KB: Sim, eu espero que sim. As medidas de acompanhamento para implementar as iniciativas também seriam importantes aqui, por exemplo, nos direitos sobre as importações e exportações. Não é apenas uma questão de o mercado livre ditar as regras do jogo. Também podemos preparar mecanismos de controle com antecedência.
SWI: Também há divergências entre os próprios agricultores orgânicos sobre as iniciativas. Os dirigentes da associação Bio Suisse são contra a iniciativa da “água potável”, pois dizem que geraria muitos produtores orgânicos e uma queda nos preços.
KB: Essa é uma posição problemática que eu não entendo. É muito focada na situação atual. Nosso objetivo deve ser expandir o setor de agricultura orgânica. Como resultado, é bem possível que os preços ao consumidor caiam. Mas também devemos dizer que, no momento, alguns grandes produtores estão empurrando os preços para cima, colhendo margens excessivas.
SWI: Qual é o seu pressentimento sobre a votação de 13 de junho? A campanha está começando para valer agora…

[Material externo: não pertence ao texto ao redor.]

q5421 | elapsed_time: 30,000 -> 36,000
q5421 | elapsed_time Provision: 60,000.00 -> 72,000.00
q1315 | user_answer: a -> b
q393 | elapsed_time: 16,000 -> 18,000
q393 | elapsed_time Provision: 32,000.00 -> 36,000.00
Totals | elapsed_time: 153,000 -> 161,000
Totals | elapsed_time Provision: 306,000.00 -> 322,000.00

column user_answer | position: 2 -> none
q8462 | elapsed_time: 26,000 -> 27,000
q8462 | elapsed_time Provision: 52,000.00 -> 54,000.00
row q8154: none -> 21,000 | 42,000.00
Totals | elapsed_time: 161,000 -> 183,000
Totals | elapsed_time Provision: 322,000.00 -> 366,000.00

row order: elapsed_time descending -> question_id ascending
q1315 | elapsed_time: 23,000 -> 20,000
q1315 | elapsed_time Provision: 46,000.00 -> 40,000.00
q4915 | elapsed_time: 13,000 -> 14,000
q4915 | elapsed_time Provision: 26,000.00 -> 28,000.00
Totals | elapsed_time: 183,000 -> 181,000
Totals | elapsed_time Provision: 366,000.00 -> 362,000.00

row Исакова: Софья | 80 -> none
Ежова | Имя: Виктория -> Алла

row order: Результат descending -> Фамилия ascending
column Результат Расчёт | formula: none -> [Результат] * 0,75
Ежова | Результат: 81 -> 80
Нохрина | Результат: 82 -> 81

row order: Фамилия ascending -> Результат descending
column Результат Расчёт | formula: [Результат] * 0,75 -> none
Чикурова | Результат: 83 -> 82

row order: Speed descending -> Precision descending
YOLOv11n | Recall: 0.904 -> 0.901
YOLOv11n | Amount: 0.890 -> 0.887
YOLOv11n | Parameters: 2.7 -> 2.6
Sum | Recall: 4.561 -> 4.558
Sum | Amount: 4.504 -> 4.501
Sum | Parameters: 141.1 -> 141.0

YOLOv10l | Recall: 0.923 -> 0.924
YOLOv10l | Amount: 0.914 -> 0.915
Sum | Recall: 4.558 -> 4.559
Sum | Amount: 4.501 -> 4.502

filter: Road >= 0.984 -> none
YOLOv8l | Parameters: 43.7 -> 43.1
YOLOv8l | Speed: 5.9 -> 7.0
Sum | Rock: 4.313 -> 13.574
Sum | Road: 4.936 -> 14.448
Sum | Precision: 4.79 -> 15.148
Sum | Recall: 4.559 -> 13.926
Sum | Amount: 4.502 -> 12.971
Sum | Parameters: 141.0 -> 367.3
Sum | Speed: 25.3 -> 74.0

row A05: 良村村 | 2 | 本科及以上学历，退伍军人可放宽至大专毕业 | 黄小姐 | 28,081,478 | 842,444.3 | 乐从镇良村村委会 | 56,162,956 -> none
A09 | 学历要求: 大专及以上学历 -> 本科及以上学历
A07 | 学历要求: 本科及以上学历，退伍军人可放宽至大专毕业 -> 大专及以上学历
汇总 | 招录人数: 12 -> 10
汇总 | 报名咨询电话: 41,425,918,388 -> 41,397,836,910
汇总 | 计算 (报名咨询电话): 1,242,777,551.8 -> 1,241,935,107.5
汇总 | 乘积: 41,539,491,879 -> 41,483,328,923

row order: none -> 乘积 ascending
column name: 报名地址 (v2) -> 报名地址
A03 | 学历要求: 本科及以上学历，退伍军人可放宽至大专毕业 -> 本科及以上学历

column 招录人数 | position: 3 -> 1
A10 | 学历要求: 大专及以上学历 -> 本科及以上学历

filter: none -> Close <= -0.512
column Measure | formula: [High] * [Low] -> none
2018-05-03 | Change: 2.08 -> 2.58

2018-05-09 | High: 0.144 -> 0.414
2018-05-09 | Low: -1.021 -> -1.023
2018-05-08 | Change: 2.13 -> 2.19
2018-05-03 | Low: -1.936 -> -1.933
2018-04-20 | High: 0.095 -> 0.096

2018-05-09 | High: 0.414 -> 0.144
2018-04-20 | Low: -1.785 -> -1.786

KB: Teremos que ver: os comitês de cidadãos estão lutando contra forças muito maiores. Empresas agroquímicas globais estão fazendo campanha, assim como empresas nacionais e a maior associação de agricultores. É Davi contra Golias.
Vai ser difícil, mas é sempre o mesmo na política suíça – o gotejamento constante desgasta a pedra. Para iniciativas agrícolas, em particular, você pode perder um voto, mas ainda assim conseguir fazer certas mudanças. O fato de os debates já estarem sendo tão animados mostra que as iniciativas deram certo. E, no final, estamos falando sobre os problemas, o que por si só é muito importante para mudanças de longo prazo.